Oliver Bown is an academic interested in understanding artistic and musical creativity using digital technology, and its relation to society.
He has worked in the field of Computational Creativity — the study of the automation of creative tasks — since 2007, seeing massive transformations in technological capability leading up to the current explosion in AI art and music. During this time he has worked as a creative coding practitioner, making his own music improvising systems which have been featured at the London Science Museum, the North Sea Jazz Festival, BBC Radio 3, the Computer Music Journal, the New Interfaces for Musical Expression Conference, and the International Symposium on Electronic Art, amongst other venues.
As a practitioner he has also worked with other emerging media arts technologies, most notably low-cost networked computing for distributed audio and visual experience design. His collaborations with media arts collective Squidsoup have involved the development of massively multiplicitous distributed audio arrays, exhibited worldwide at venues including Kew Gardens in London, The Scottsdale Museum of Contemporary Art, Burning Man, and Salisbury Cathedral UK. He developed this work to enable rich audio synthesis over distributed networks with his HappyBrackets framework for distributed creative coding, which has been used in the commission of further multiplicitous media artworks.

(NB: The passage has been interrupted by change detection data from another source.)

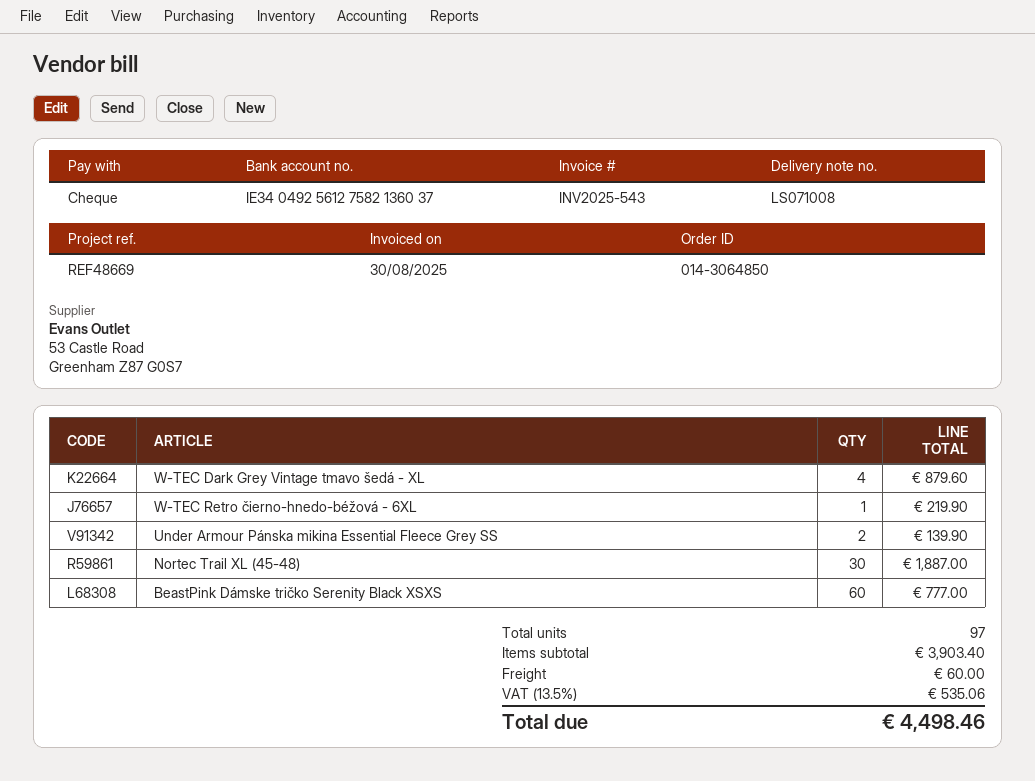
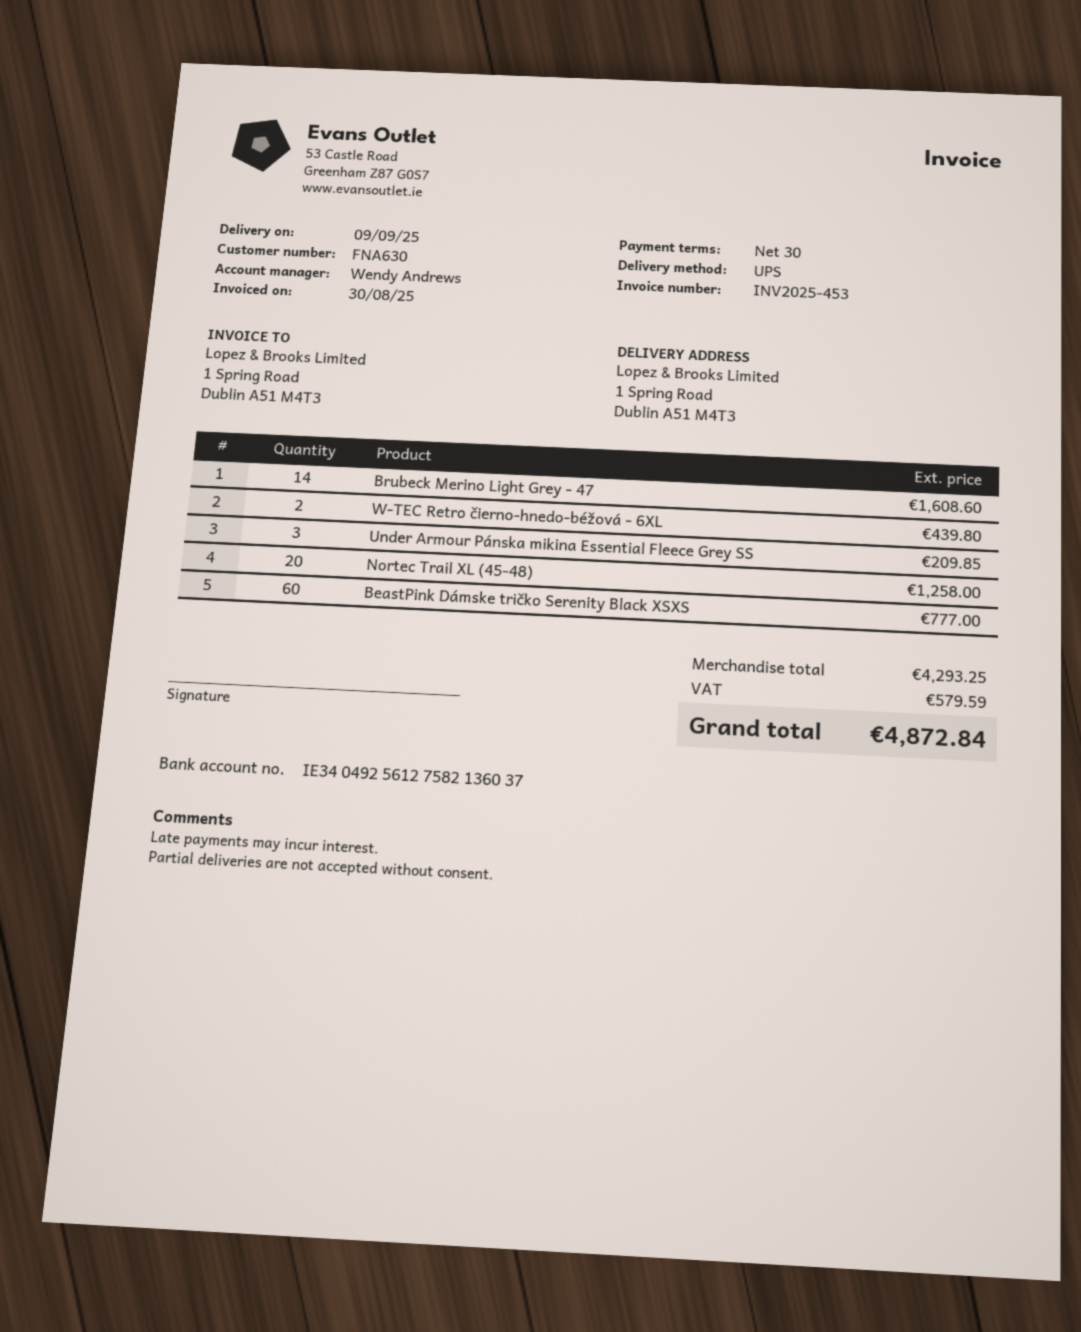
invoice number: INV2025-543 -> INV2025-453
W-TEC Dark Grey Vintage tmavo šedá - XL: 4 for 879.60 -> none
W-TEC Retro čierno-hnedo-béžová - 6XL: 1 for 219.90 -> 2 for 439.80
Under Armour Pánska mikina Essential Fleece Grey SS: 2 for 139.90 -> 3 for 209.85
Nortec Trail XL (45-48): 30 for 1887.00 -> 20 for 1258.00
Brubeck Merino Light Grey - 47: none -> 14 for 1608.60
subtotal: 3903.40 -> 4293.25
shipping: 60.00 -> none
tax: 535.06 -> 579.59
total: 4498.46 -> 4872.84

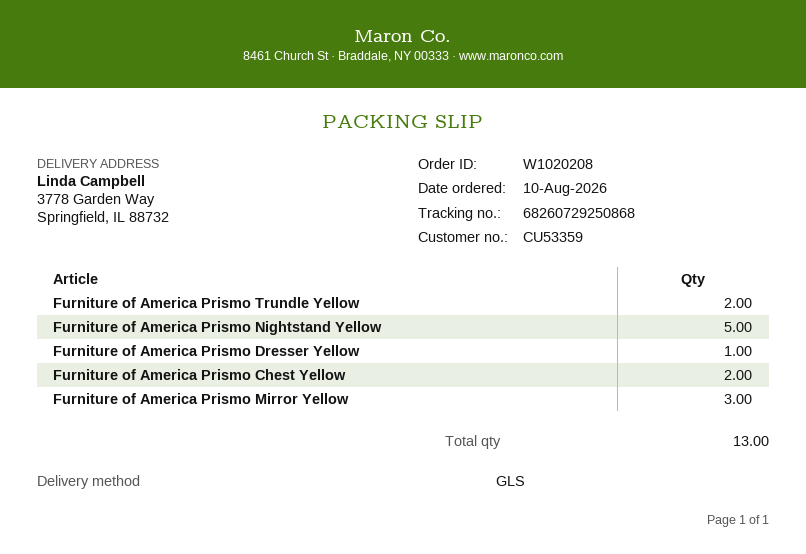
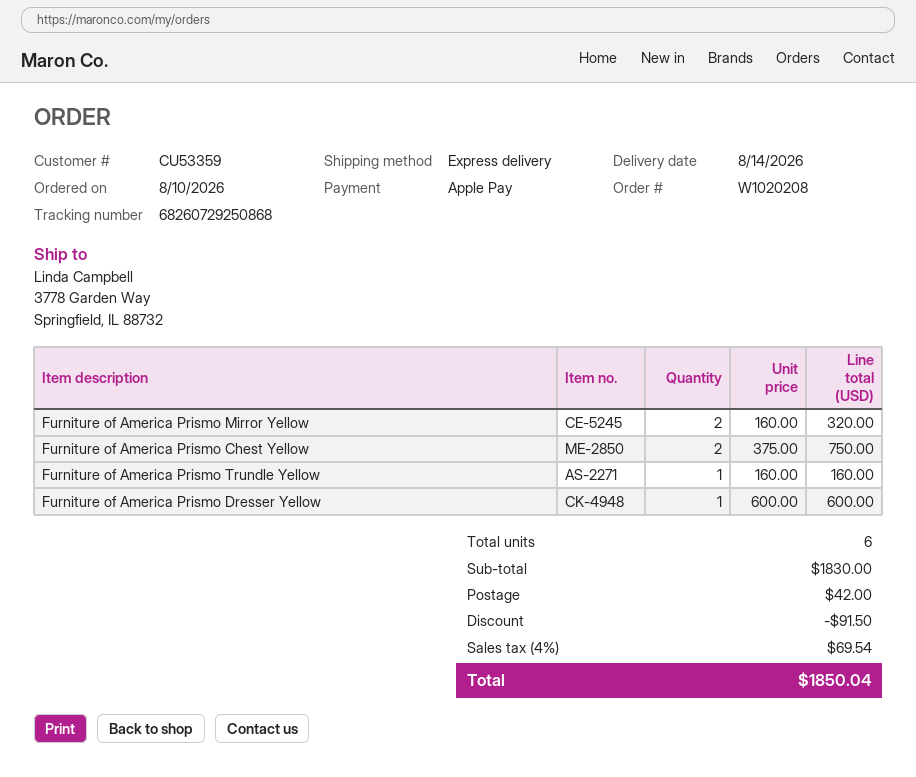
shipping method: GLS -> express
Furniture of America Prismo Trundle Yellow: 2 -> 1
Furniture of America Prismo Nightstand Yellow: 5 -> none
Furniture of America Prismo Mirror Yellow: 3 -> 2
total quantity: 13 -> 6

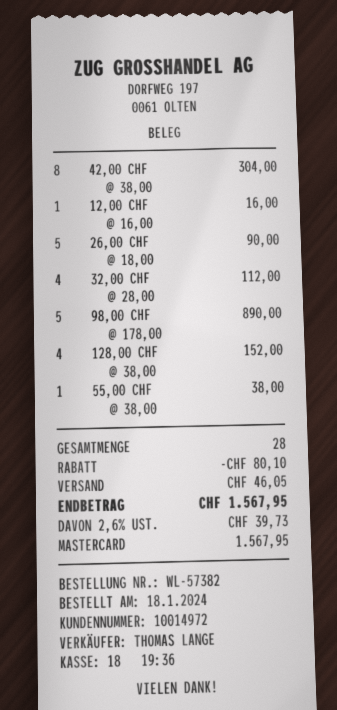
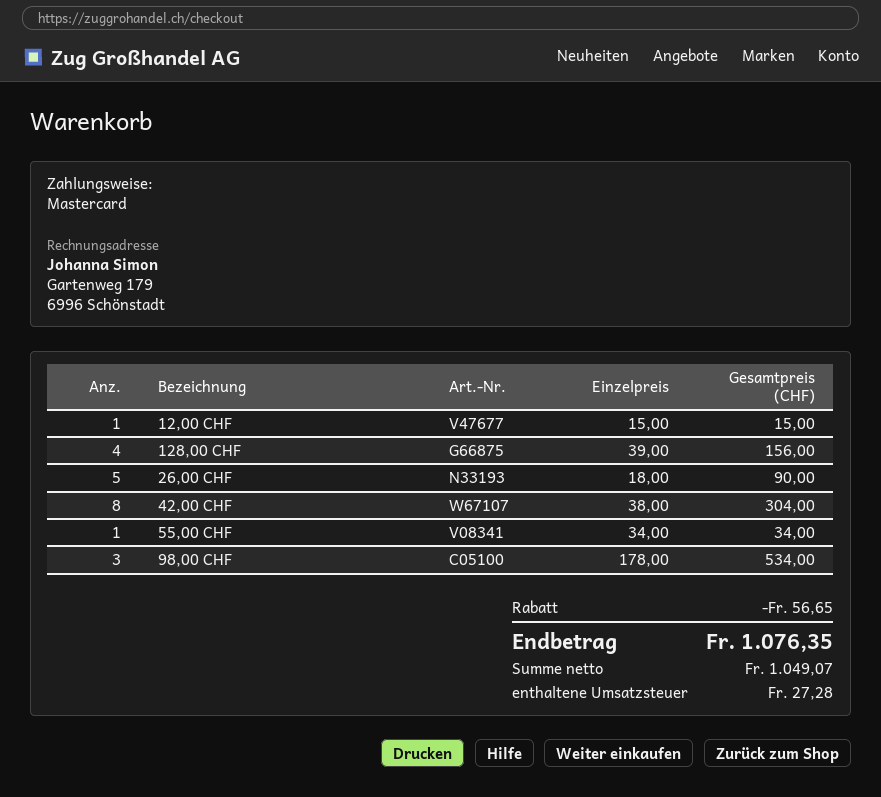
12,00 CHF: 1 x 16.00 = 16.00 -> 1 x 15.00 = 15.00
32,00 CHF: 4 x 28.00 = 112.00 -> none
98,00 CHF: 5 x 178.00 = 890.00 -> 3 x 178.00 = 534.00
128,00 CHF: 4 x 38.00 = 152.00 -> 4 x 39.00 = 156.00
55,00 CHF: 1 x 38.00 = 38.00 -> 1 x 34.00 = 34.00
discount: 80.10 -> 56.65
shipping: 46.05 -> none
tax: 39.73 -> 27.28
total: 1567.95 -> 1076.35

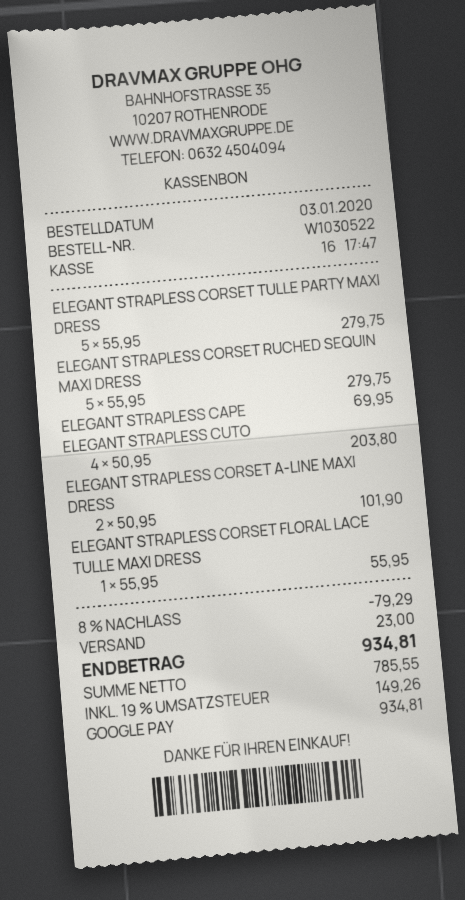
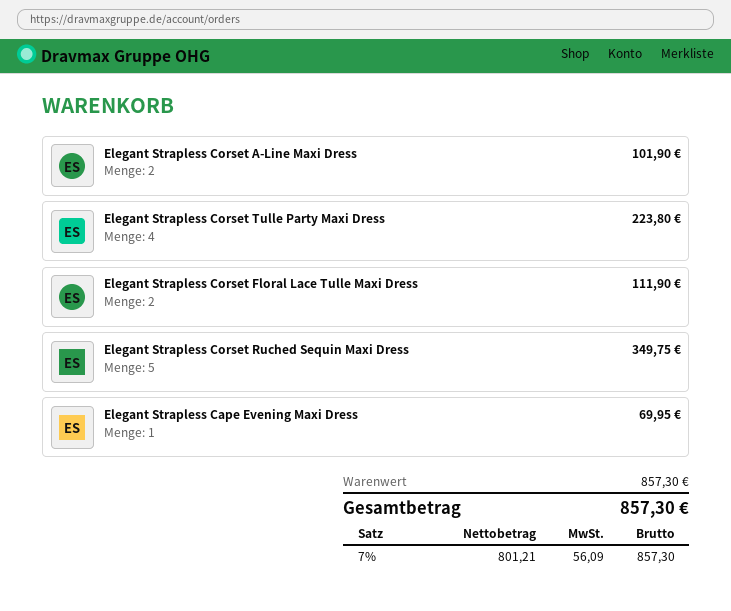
ELEGANT STRAPLESS CORSET TULLE PARTY MAXI DRESS: 5 for 279.75 -> 4 for 223.80
ELEGANT STRAPLESS CORSET RUCHED SEQUIN MAXI DRESS: 5 for 279.75 -> 5 for 349.75
ELEGANT STRAPLESS CUTO: 4 for 203.80 -> none
ELEGANT STRAPLESS CORSET FLORAL LACE TULLE MAXI DRESS: 1 for 55.95 -> 2 for 111.90
discount: 8% = 79.29 -> none
shipping: 23.00 -> none
net: 785.55 -> 801.21
tax: 19% = 149.26 -> 7% = 56.09
total: 934.81 -> 857.30

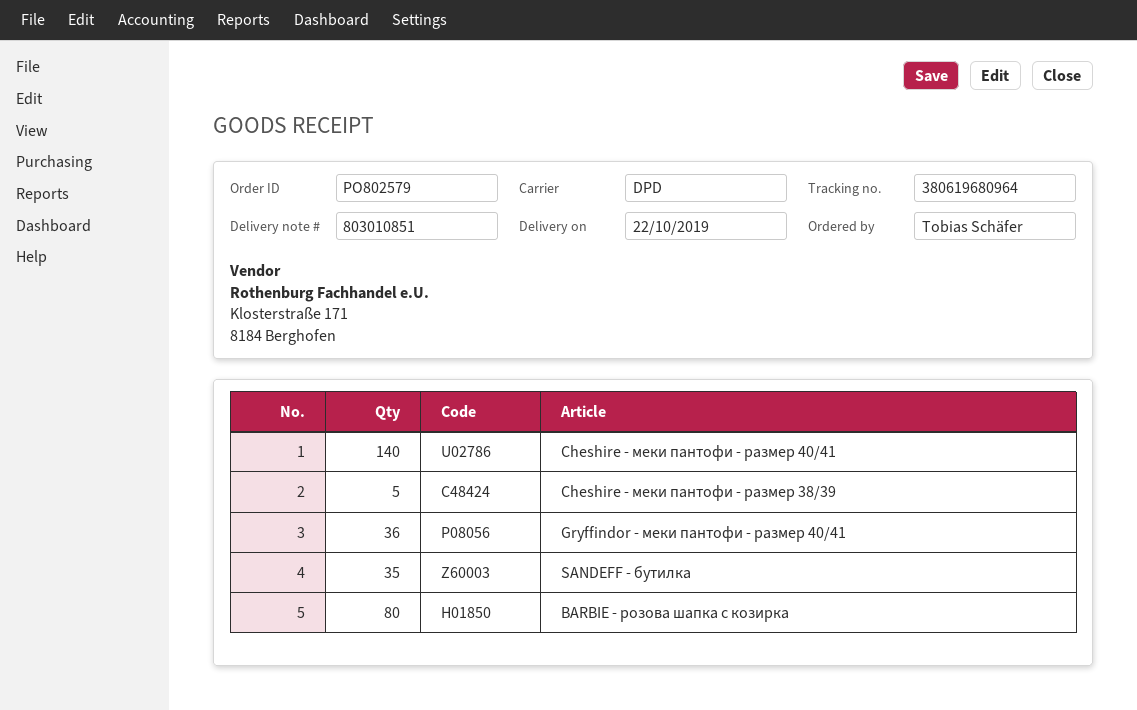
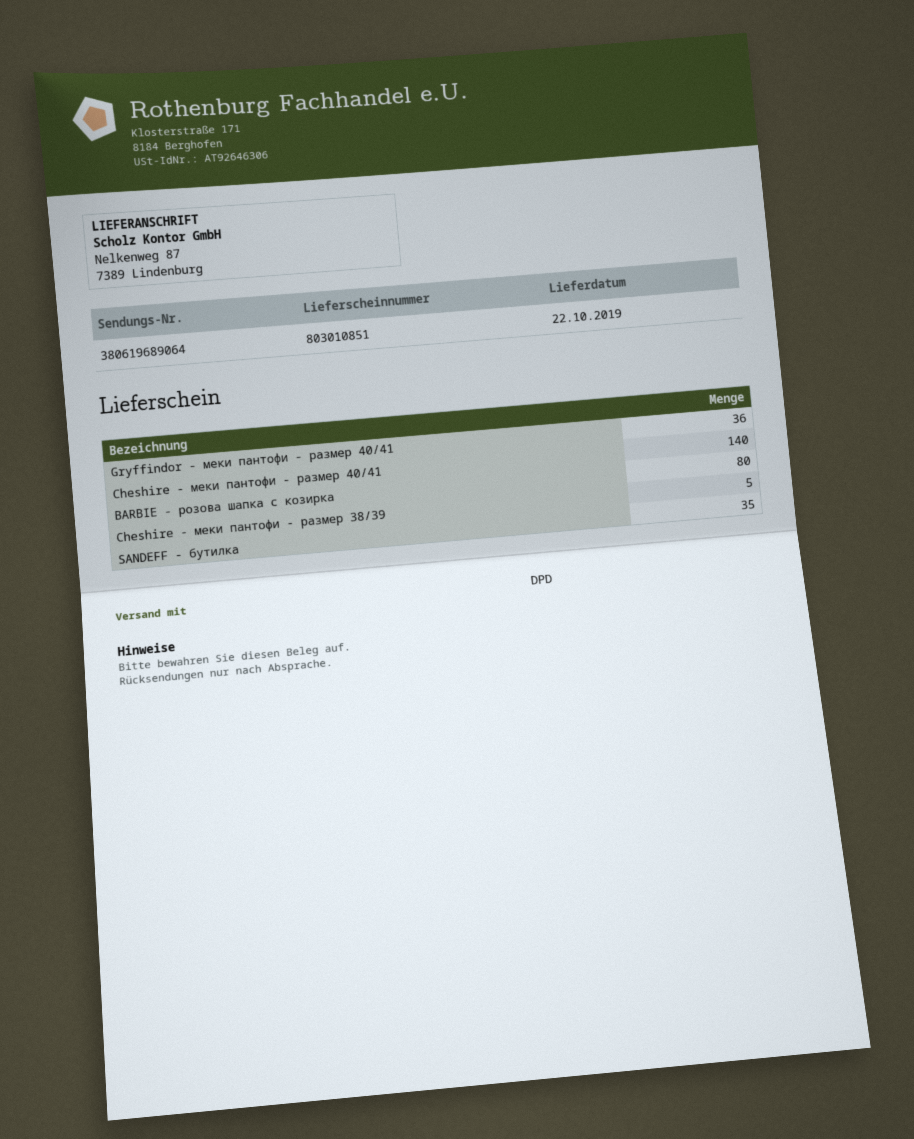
tracking number: 380619680964 -> 380619689064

Parallel to this creative practice, his research uses diverse methodological approaches to understanding technology, art and creativity, centred on a strongly social perspective on creative art and music practice. His 2021 book Beyond the Creative Species (MIT Press) summarises this body of work, applying literature on the psychology and social dynamics of creativity to questions of how we understand the creative autonomy of machines, how we design for interactions with creative AI, and how creative AI will impact cultures of creative practice. Related to this he is interested in how evolutionary theory provides a powerful framework for thinking about the dynamics of complex sociotechnical assemblages, connecting the work of evolutionary theories such as niche construction and multi-level selection theory with social theories such as actor-network theory and Bourdieu’s field of cultural production. His research methods combine creative practice research, design research and anthropological methods.
He is also a member of the UK electronic music duo Icarus, and the Australian improvising ensemble Tangents, an Australian Music Prize nominated band who have had their music reviewed in the Australian, Pitchfork, and SMH and featured on ABC radio and the BBC, amongst other media channels.